--- EXERCISE BRIEF ---
From the records below, set down exactly the lines starting with the line that contains "display:grid; grid-template-columns:repeat(3,1fr); row-gap:8px;" and going on through the line that contains "border-color:#969696 #dedede #dedede". Nothing else is wanted.

Web page revision data
###

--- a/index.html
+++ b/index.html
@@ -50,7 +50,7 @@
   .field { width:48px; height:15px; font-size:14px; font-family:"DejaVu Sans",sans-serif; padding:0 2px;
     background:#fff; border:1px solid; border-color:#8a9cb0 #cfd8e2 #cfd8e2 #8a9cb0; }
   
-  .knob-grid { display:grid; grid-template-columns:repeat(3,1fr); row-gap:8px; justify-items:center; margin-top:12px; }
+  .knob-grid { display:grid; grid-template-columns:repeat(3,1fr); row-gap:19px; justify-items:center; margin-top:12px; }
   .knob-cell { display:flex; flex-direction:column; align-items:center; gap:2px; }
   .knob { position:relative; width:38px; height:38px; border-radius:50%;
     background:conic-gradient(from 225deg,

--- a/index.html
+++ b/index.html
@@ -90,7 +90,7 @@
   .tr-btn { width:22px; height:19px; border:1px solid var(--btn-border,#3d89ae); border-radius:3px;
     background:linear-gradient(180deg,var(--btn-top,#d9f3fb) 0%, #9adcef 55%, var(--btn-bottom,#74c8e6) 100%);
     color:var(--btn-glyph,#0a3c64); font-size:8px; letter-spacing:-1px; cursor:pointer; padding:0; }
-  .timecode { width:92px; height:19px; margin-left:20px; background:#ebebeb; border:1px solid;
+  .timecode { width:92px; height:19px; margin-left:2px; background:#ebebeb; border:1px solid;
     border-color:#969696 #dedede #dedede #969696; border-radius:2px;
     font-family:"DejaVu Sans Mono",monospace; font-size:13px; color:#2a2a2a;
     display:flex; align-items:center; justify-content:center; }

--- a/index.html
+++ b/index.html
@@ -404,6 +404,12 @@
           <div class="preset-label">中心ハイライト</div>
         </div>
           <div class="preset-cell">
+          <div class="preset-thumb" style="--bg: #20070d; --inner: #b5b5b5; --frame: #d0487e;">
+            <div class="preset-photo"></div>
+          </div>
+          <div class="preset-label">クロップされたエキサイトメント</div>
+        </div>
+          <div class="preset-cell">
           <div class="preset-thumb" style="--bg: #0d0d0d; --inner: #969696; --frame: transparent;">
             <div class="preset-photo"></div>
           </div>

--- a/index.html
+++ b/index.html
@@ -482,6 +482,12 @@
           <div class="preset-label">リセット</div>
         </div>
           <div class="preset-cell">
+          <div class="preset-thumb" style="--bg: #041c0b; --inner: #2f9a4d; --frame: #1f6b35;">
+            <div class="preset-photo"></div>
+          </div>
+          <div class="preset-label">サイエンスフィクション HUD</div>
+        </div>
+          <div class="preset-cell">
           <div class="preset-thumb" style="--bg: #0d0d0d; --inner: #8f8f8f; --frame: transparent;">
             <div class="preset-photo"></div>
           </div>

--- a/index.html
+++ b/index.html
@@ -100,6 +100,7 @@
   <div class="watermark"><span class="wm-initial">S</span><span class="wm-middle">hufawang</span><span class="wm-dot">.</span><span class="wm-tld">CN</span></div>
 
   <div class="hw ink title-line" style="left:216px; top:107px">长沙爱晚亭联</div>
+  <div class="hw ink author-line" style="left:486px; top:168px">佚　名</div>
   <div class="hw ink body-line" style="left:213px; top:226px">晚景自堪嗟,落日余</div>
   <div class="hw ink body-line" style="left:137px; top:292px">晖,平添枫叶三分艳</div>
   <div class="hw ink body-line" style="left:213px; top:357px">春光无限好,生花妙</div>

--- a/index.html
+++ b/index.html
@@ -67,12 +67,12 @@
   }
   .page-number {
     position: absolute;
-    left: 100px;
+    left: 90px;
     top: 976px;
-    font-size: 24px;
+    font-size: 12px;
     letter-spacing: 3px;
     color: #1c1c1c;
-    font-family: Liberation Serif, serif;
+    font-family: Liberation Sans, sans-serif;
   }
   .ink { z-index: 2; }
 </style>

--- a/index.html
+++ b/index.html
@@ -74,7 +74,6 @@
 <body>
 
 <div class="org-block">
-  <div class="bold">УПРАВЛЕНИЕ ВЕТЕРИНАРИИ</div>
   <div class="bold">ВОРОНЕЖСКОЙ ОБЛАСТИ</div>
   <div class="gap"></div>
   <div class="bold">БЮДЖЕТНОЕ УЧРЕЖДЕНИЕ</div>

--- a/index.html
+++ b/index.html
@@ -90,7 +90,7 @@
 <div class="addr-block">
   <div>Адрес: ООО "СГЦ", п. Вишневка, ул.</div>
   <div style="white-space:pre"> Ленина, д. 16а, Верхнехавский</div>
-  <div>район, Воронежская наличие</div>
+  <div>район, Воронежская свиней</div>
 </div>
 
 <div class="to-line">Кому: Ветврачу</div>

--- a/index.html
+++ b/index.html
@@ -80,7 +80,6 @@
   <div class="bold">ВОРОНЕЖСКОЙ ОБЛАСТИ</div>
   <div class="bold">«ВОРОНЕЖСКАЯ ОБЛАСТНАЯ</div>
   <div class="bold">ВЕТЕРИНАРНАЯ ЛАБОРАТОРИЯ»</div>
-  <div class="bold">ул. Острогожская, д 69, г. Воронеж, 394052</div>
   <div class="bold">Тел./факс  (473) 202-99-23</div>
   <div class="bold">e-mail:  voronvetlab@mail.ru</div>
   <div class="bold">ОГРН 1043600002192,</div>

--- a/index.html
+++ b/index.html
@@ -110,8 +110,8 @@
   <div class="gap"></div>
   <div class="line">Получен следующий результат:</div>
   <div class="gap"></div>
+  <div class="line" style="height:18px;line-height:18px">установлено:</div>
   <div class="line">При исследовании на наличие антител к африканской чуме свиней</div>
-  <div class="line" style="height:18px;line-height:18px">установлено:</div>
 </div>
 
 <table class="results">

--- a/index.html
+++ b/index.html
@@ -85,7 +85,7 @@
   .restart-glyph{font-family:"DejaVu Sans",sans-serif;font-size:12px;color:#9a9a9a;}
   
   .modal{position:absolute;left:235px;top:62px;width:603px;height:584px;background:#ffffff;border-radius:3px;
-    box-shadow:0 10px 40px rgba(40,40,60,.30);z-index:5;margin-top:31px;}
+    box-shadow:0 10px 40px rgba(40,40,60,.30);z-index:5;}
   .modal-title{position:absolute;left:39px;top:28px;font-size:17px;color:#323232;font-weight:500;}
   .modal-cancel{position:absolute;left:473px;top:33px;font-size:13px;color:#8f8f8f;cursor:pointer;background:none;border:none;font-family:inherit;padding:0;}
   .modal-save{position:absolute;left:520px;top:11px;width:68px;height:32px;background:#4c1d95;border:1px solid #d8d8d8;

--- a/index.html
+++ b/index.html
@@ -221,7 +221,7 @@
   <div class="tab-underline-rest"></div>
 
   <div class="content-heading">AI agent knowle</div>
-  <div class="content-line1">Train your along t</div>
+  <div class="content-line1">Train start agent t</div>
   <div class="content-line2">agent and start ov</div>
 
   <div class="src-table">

###

--- ANSWER ---
-  .knob-grid { display:grid; grid-template-columns:repeat(3,1fr); row-gap:8px; justify-items:center; margin-top:12px; }
+  .knob-grid { display:grid; grid-template-columns:repeat(3,1fr); row-gap:19px; justify-items:center; margin-top:12px; }
   .knob-cell { display:flex; flex-direction:column; align-items:center; gap:2px; }
   .knob { position:relative; width:38px; height:38px; border-radius:50%;
     background:conic-gradient(from 225deg,

--- a/index.html
+++ b/index.html
@@ -90,7 +90,7 @@
   .tr-btn { width:22px; height:19px; border:1px solid var(--btn-border,#3d89ae); border-radius:3px;
     background:linear-gradient(180deg,var(--btn-top,#d9f3fb) 0%, #9adcef 55%, var(--btn-bottom,#74c8e6) 100%);
     color:var(--btn-glyph,#0a3c64); font-size:8px; letter-spacing:-1px; cursor:pointer; padding:0; }
-  .timecode { width:92px; height:19px; margin-left:20px; background:#ebebeb; border:1px solid;
+  .timecode { width:92px; height:19px; margin-left:2px; background:#ebebeb; border:1px solid;
     border-color:#969696 #dedede #dedede #969696; border-radius:2px;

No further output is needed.